DATA TO PROCESS
....................
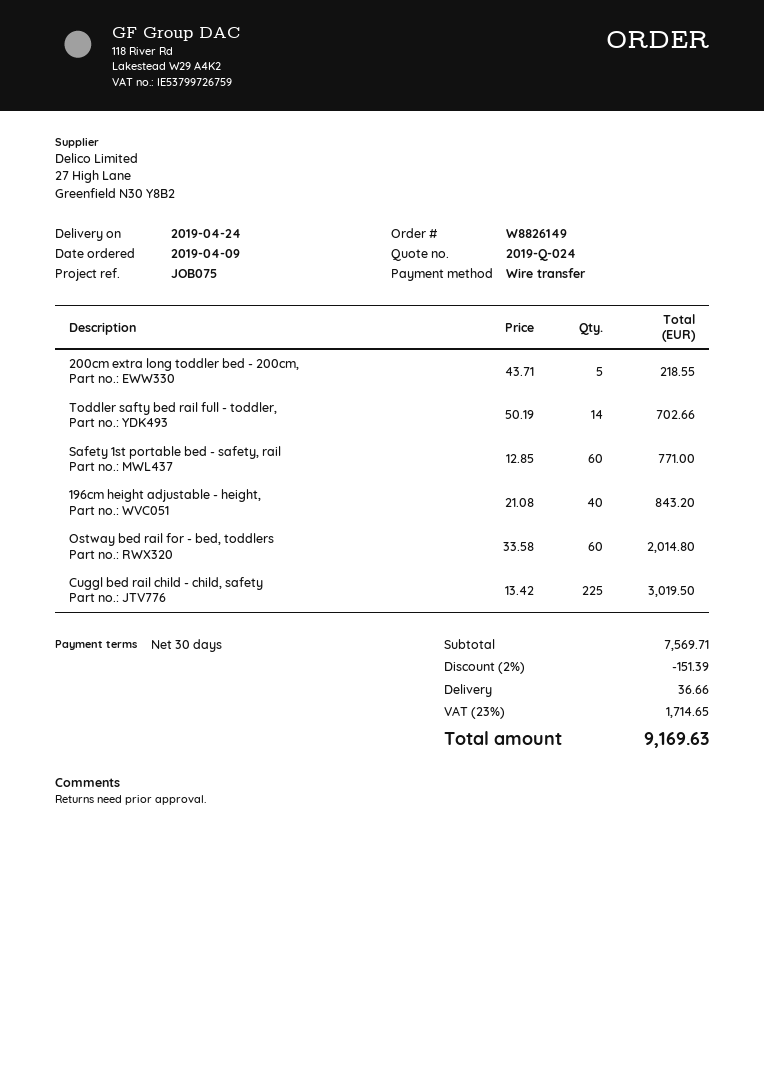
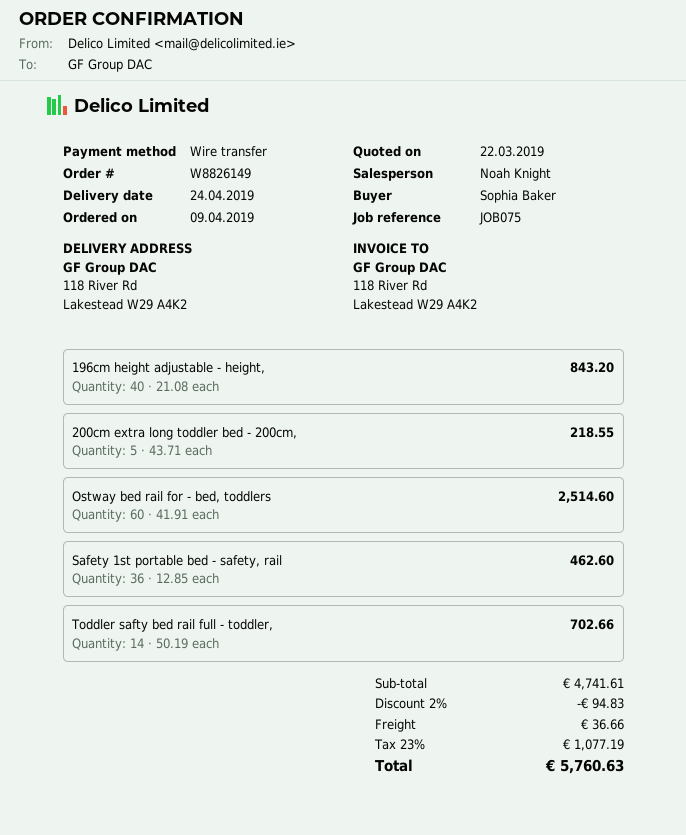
Safety 1st portable bed - safety, rail: 60 x 12.85 = 771.00 -> 36 x 12.85 = 462.60
Ostway bed rail for - bed, toddlers: 60 x 33.58 = 2014.80 -> 60 x 41.91 = 2514.60
Cuggl bed rail child - child, safety: 225 x 13.42 = 3019.50 -> none
subtotal: 7569.71 -> 4741.61
discount: 2% = 151.39 -> 2% = 94.83
tax: 23% = 1714.65 -> 23% = 1077.19
total: 9169.63 -> 5760.63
....................
Please work out how many lines in the material contain the word "safety" and state only that number.

ANSWER FOR THE TASK
2